# Action item
Each line in the listing below that contains "Obviously" should be returned.

# Records for the exercise
========

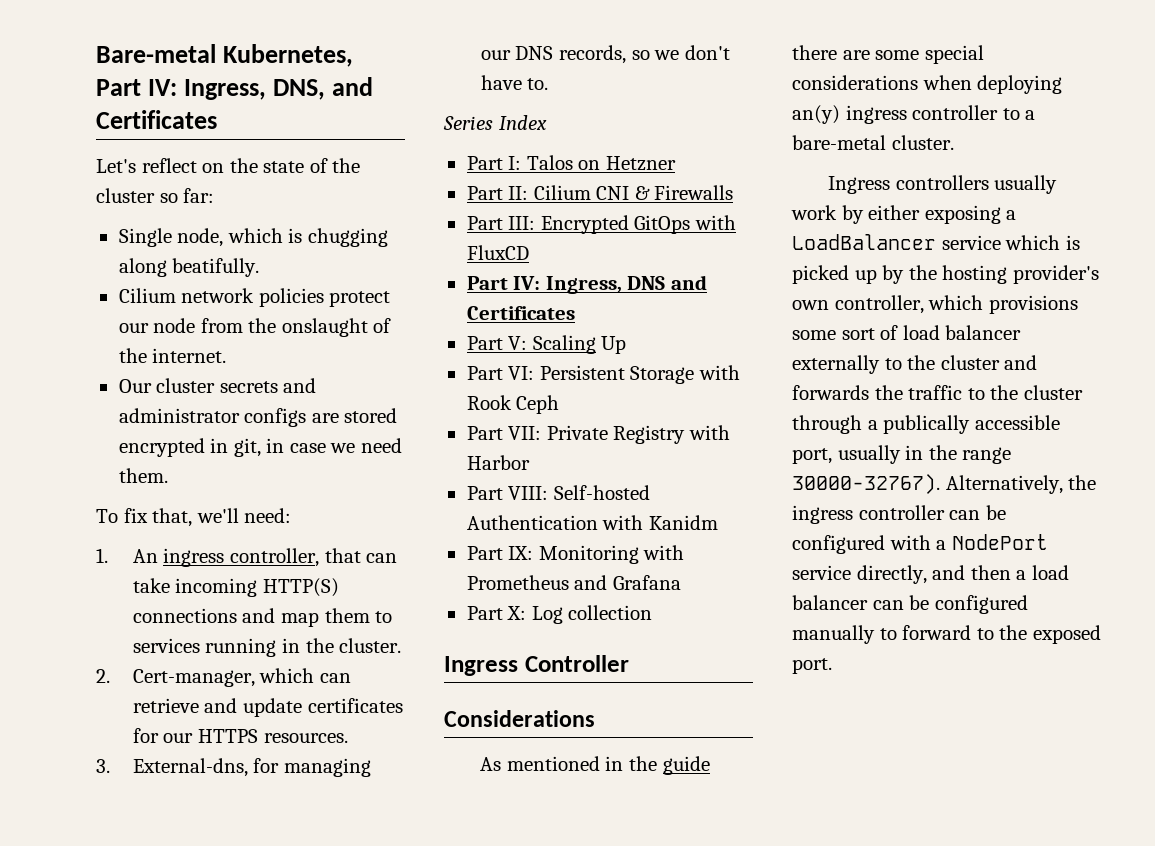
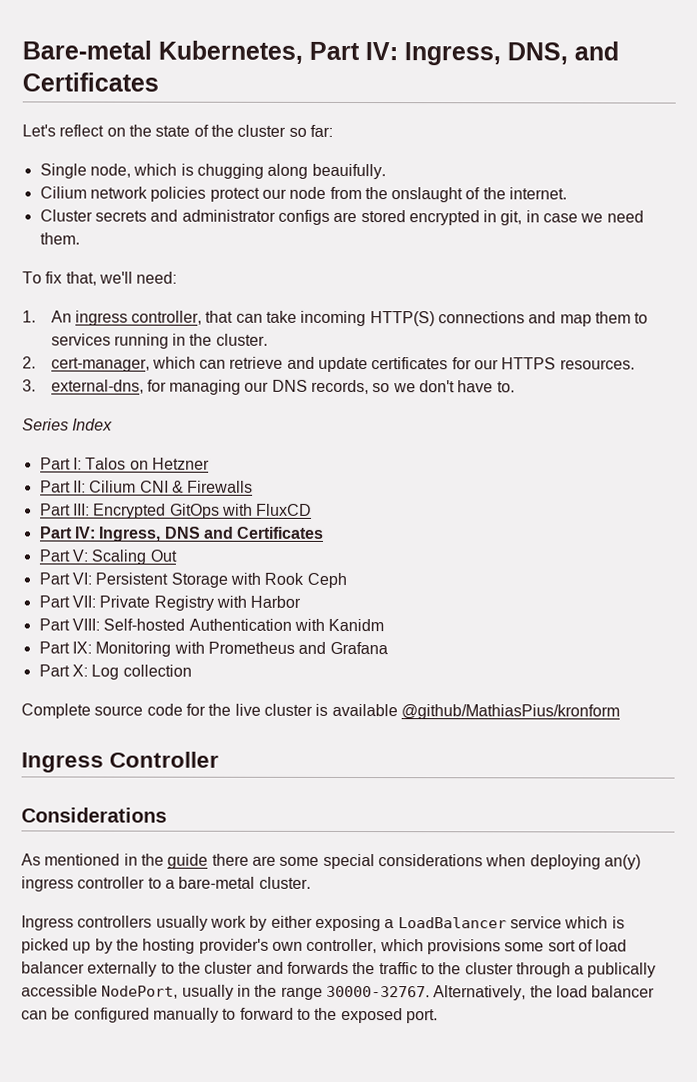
- Single node, which is chugging along beatifully.
+ Single node, which is chugging along beauifully.
- Our cluster secrets and administrator configs are stored encrypted in git, in case we need them.
+ Cluster secrets and administrator configs are stored encrypted in git, in case we need them.
- 2. Cert-manager, which can retrieve and update certificates for our HTTPS resources.
+ 2. cert-manager, which can retrieve and update certificates for our HTTPS resources.
- 3. External-dns, for managing our DNS records, so we don't have to.
+ 3. external-dns, for managing our DNS records, so we don't have to.
- Part V: Scaling Up
+ Part V: Scaling Out
+ Complete source code for the live cluster is available @github/MathiasPius/kronform
- Ingress controllers usually work by either exposing a LoadBalancer service which is picked up by the hosting provider's own controller, which provisions some sort of load balancer externally to the cluster and forwards the traffic to the cluster through a publically accessible port, usually in the range 30000-32767).
+ Ingress controllers usually work by either exposing a LoadBalancer service which is picked up by the hosting provider's own controller, which provisions some sort of load balancer externally to the cluster and forwards the traffic to the cluster through a publically accessible NodePort, usually in the range 30000-32767.
- Alternatively, the ingress controller can be configured with a NodePort service directly, and then a load balancer can be configured manually to forward to the exposed port.
+ Alternatively, the load balancer can be configured manually to forward to the exposed port.

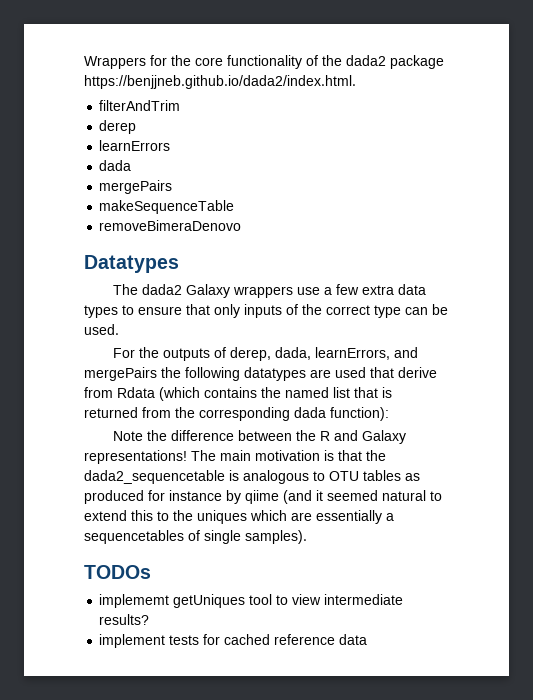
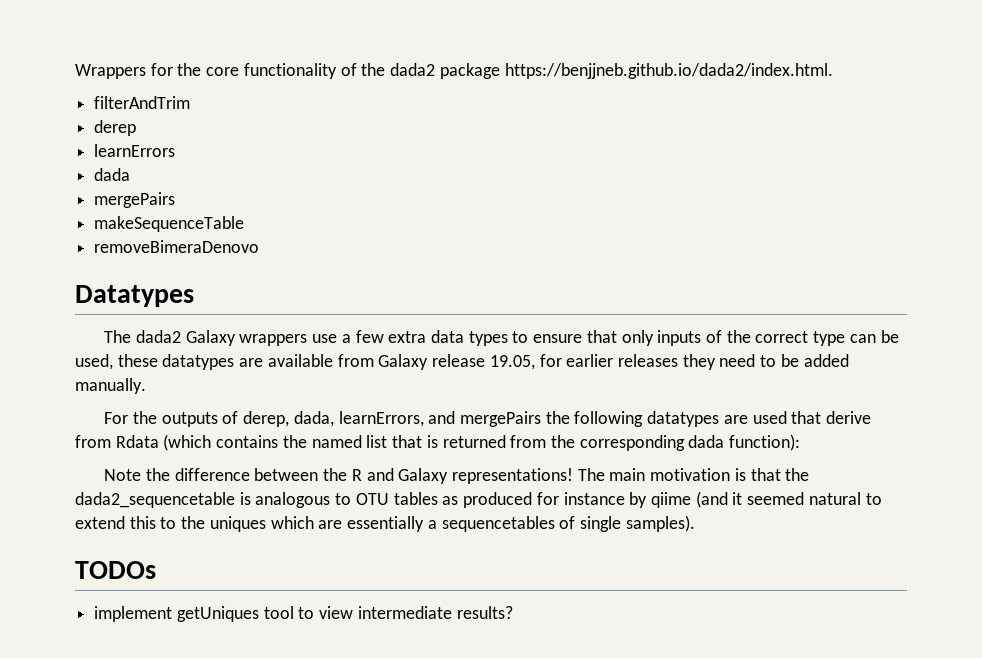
- The dada2 Galaxy wrappers use a few extra data types to ensure that only inputs of the correct type can be used.
+ The dada2 Galaxy wrappers use a few extra data types to ensure that only inputs of the correct type can be used, these datatypes are available from Galaxy release 19.05, for earlier releases they need to be added manually.
- implememt getUniques tool to view intermediate results?
+ implement getUniques tool to view intermediate results?
- implement tests for cached reference data

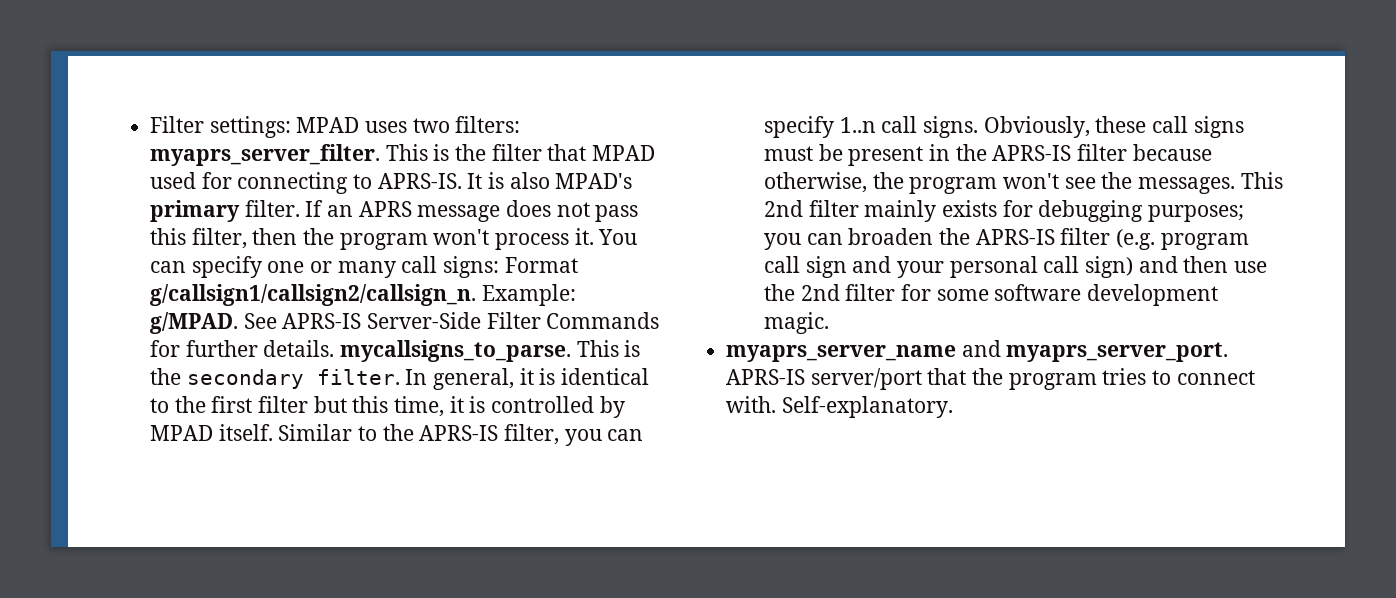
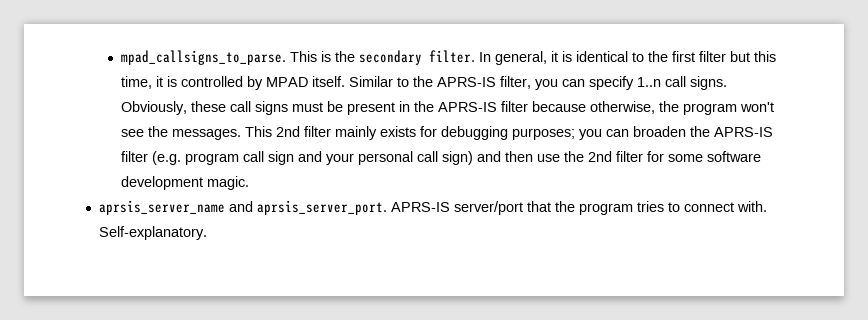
- Filter settings: MPAD uses two filters: myaprs_server_filter. This is the filter that MPAD used for connecting to APRS-IS. It is also MPAD's primary filter. If an APRS message does not pass this filter, then the program won't process it. You can specify one or many call signs: Format g/callsign1/callsign2/callsign_n. Example: g/MPAD. See APRS-IS Server-Side Filter Commands for further details. mycallsigns_to_parse.
+ mpad_callsigns_to_parse.
- myaprs_server_name and myaprs_server_port.
+ aprsis_server_name and aprsis_server_port.

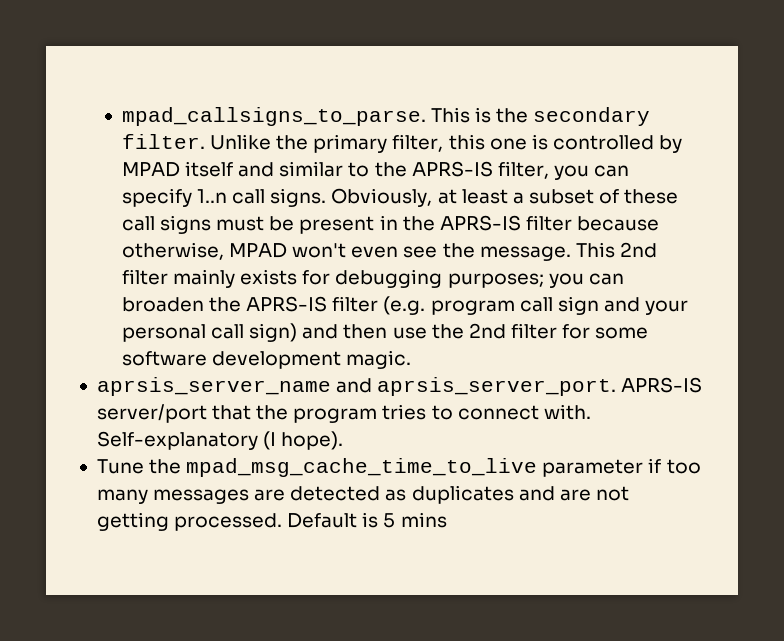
- In general, it is identical to the first filter but this time, it is controlled by MPAD itself. Similar to the APRS-IS filter, you can specify 1..n call signs.
+ Unlike the primary filter, this one is controlled by MPAD itself and similar to the APRS-IS filter, you can specify 1..n call signs.
- Obviously, these call signs must be present in the APRS-IS filter because otherwise, the program won't see the messages.
+ Obviously, at least a subset of these call signs must be present in the APRS-IS filter because otherwise, MPAD won't even see the message.
- Self-explanatory.
+ Self-explanatory (I hope).
+ Tune the mpad_msg_cache_time_to_live parameter if too many messages are detected as duplicates and are not getting processed. Default is 5 mins

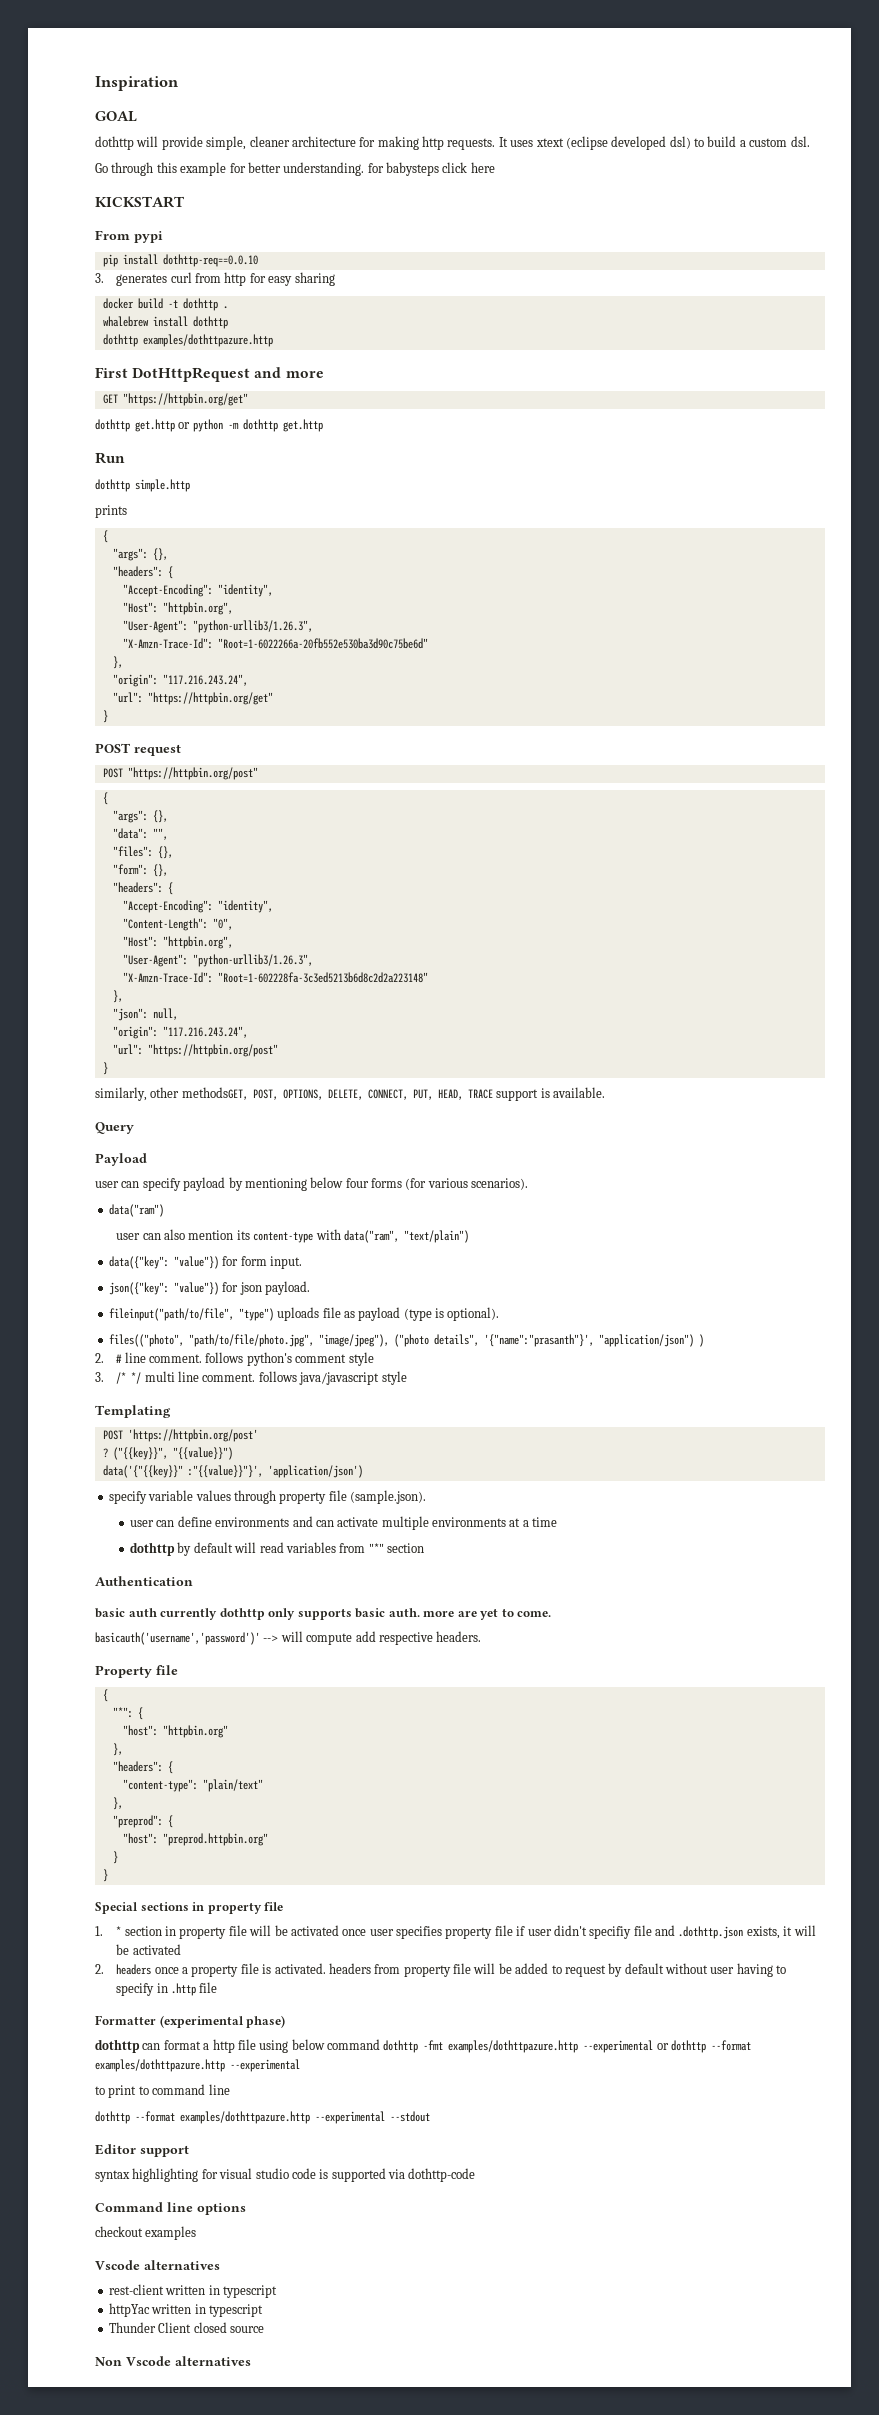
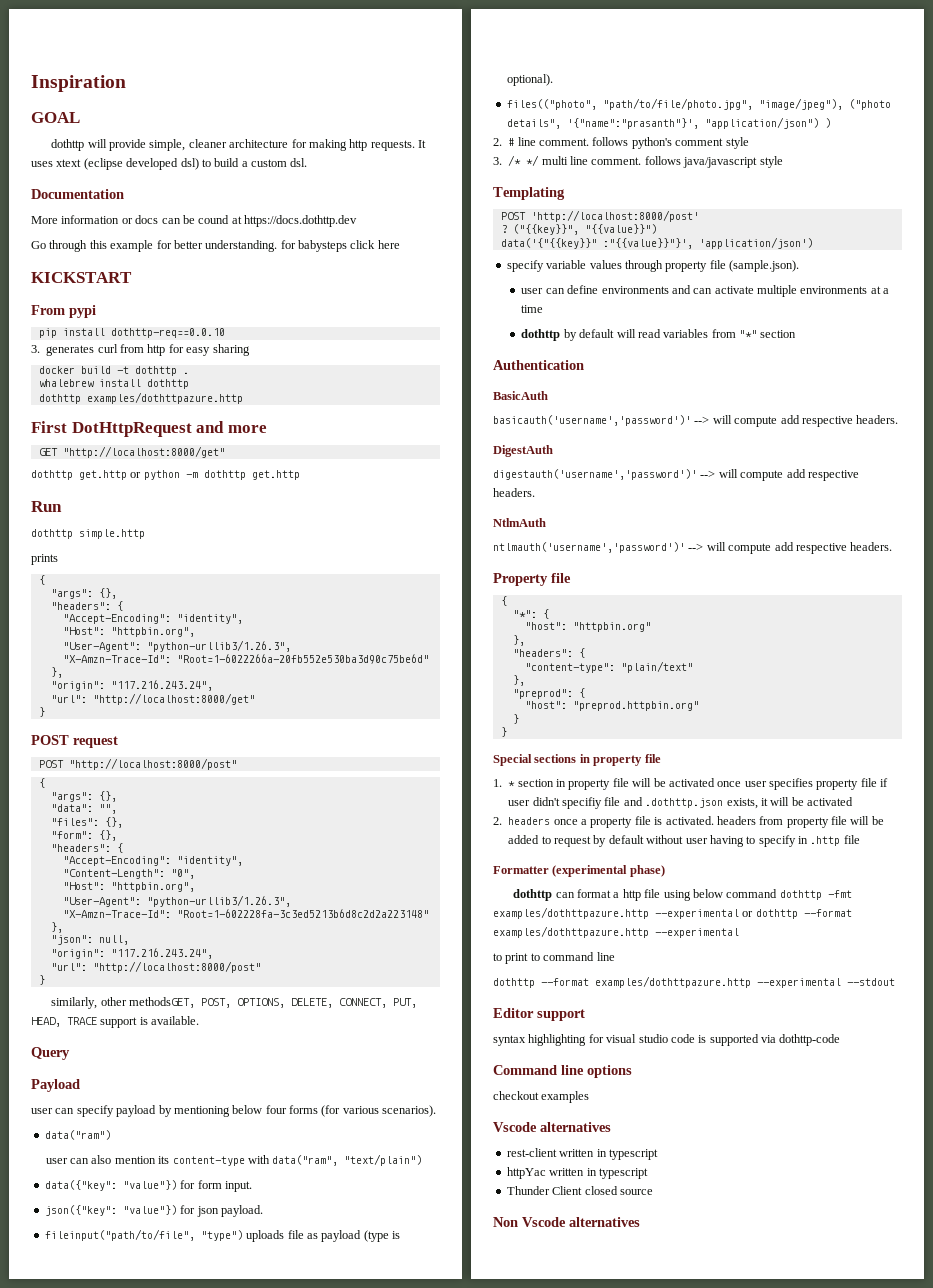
+ Documentation
+ More information or docs can be cound at https://docs.dothttp.dev
- GET "https://httpbin.org/get"
+ GET "http://localhost:8000/get"
- "url": "https://httpbin.org/get"
+ "url": "http://localhost:8000/get"
- POST "https://httpbin.org/post"
+ POST "http://localhost:8000/post"
- "url": "https://httpbin.org/post"
+ "url": "http://localhost:8000/post"
- POST 'https://httpbin.org/post'
+ POST 'http://localhost:8000/post'
- basic auth currently dothttp only supports basic auth. more are yet to come.
+ BasicAuth
+ DigestAuth
+ digestauth('username','password')' --> will compute add respective headers.
+ NtlmAuth
+ ntlmauth('username','password')' --> will compute add respective headers.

========

# Expected output
- Obviously, these call signs must be present in the APRS-IS filter because otherwise, the program won't see the messages.
+ Obviously, at least a subset of these call signs must be present in the APRS-IS filter because otherwise, MPAD won't even see the message.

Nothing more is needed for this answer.